What the task requires: Each entry below should be printed exactly, with every image left out.

The records:

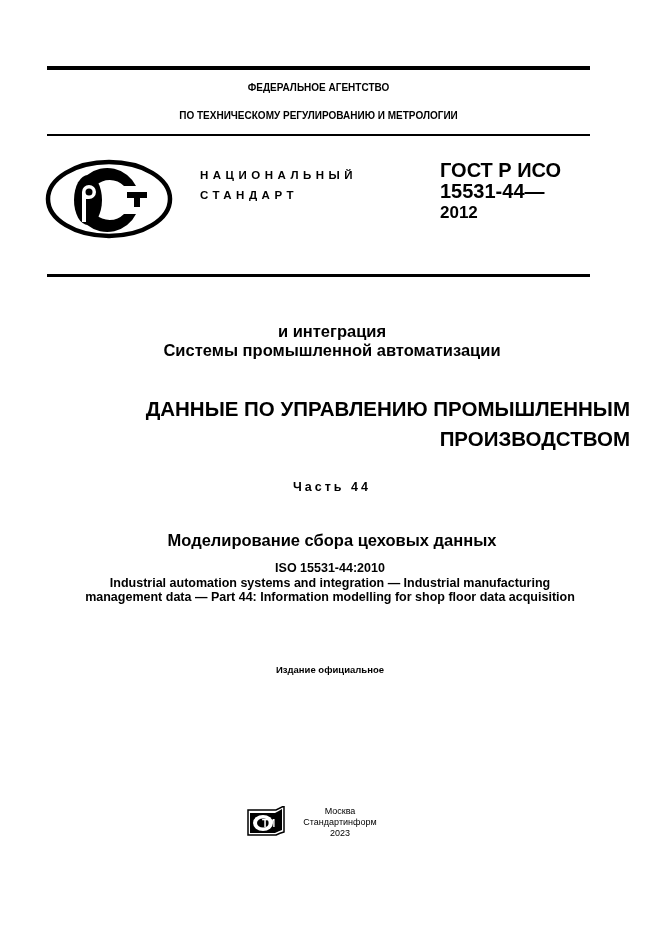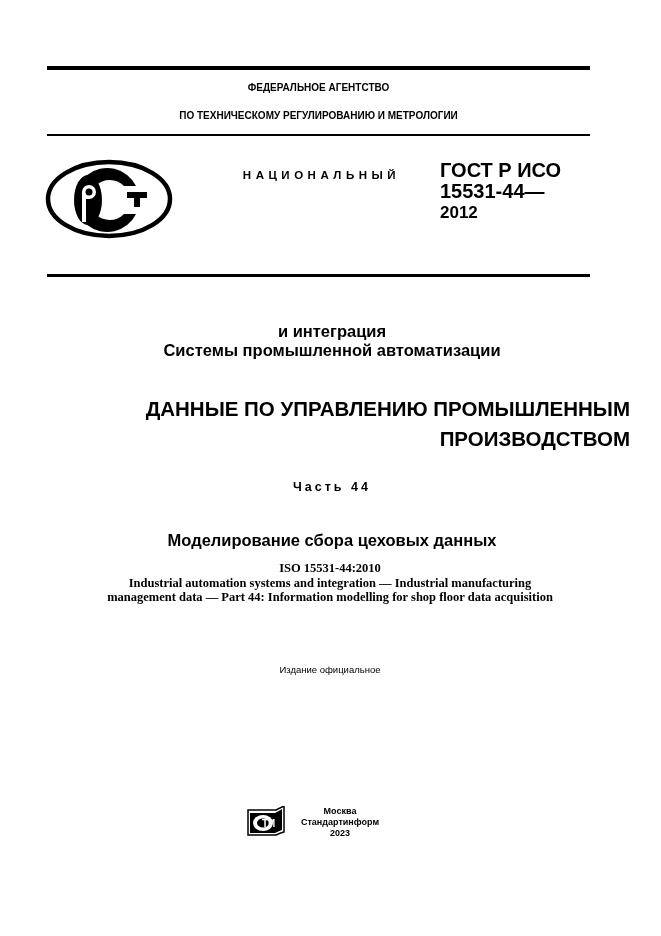"НАЦИОНАЛЬНЫЙ" .natstd { text-align: right -> left }
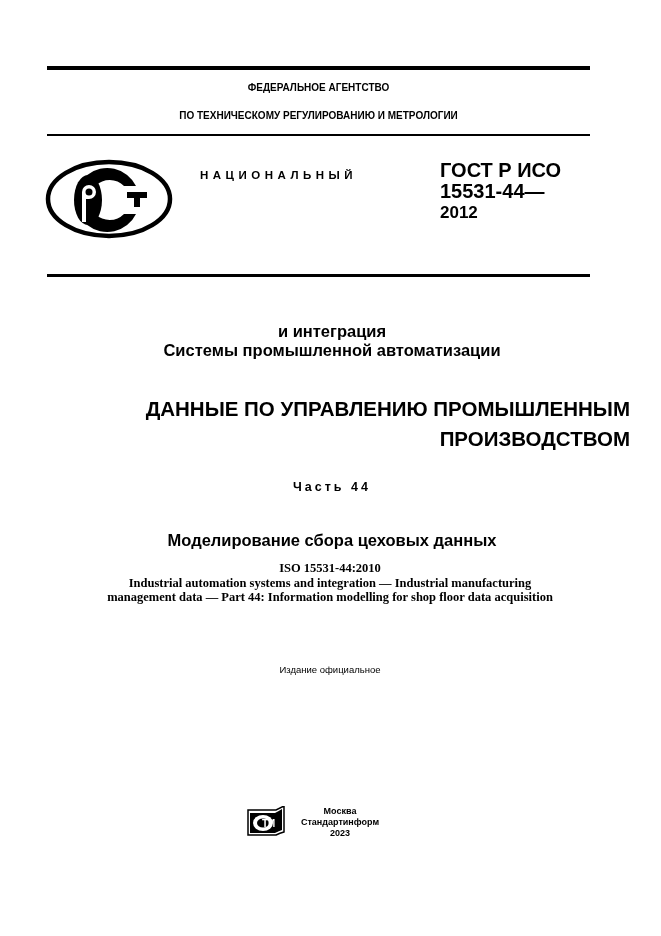"СТАНДАРТ" div { html: none -> <div>СТАНДАРТ</div> }
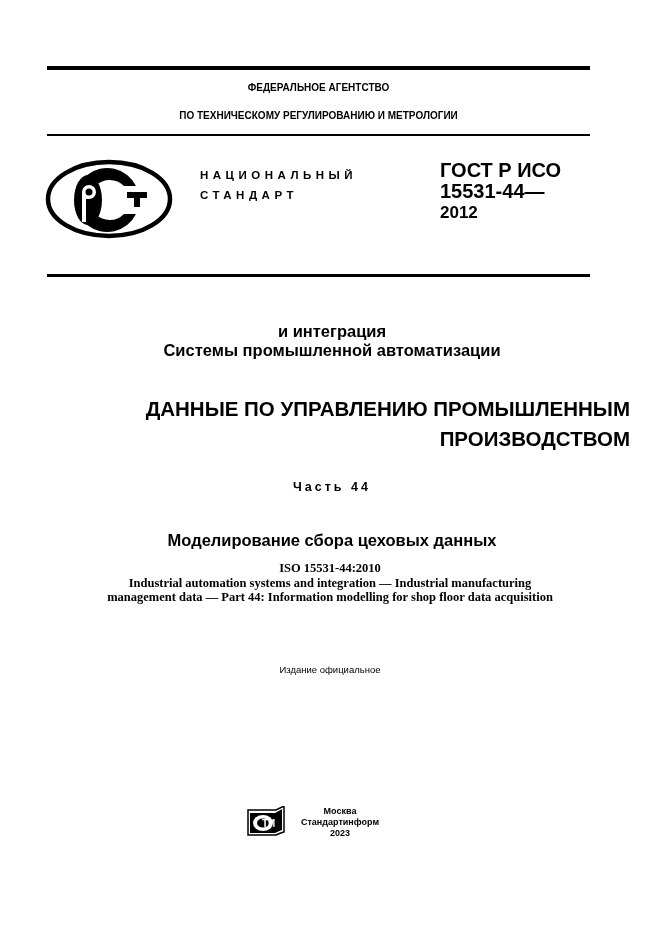"ISO 15531-44:2010" div.abs { font-family: Liberation Serif, serif -> none }
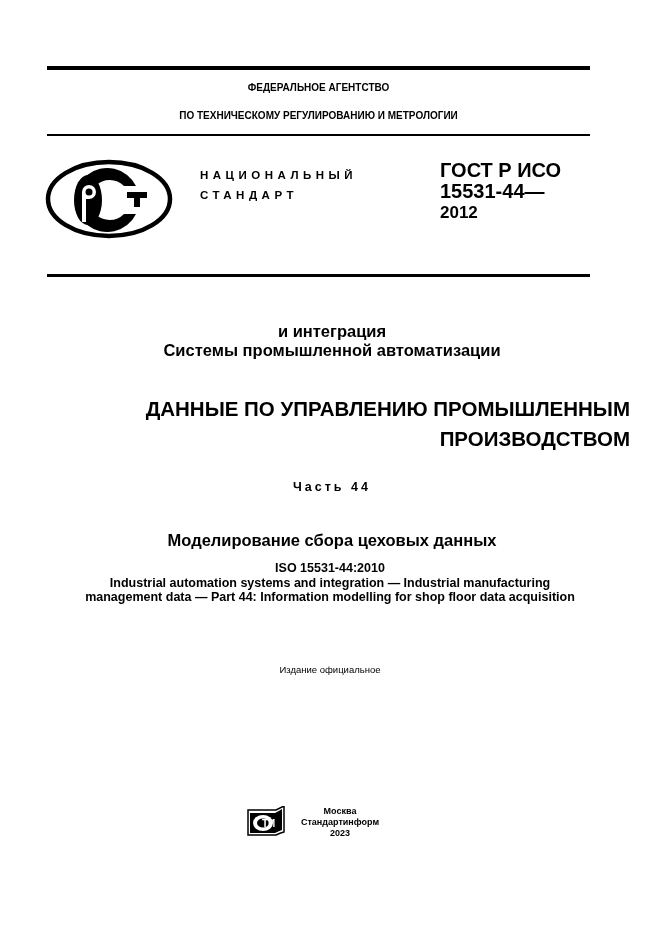"Издание официальное" .edition { font-weight: normal -> bold }
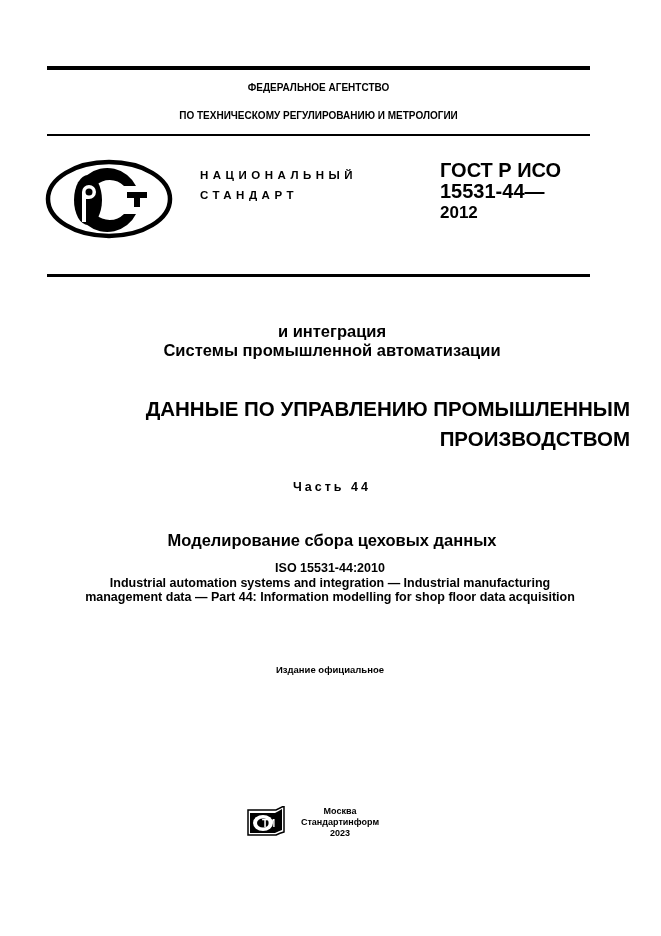"Москва" .publisher { font-weight: bold -> normal }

Answer to this task:
"НАЦИОНАЛЬНЫЙ" .natstd { text-align: right -> left }
"СТАНДАРТ" div { html: none -> <div>СТАНДАРТ</div> }
"ISO 15531-44:2010" div.abs { font-family: Liberation Serif, serif -> none }
"Издание официальное" .edition { font-weight: normal -> bold }
"Москва" .publisher { font-weight: bold -> normal }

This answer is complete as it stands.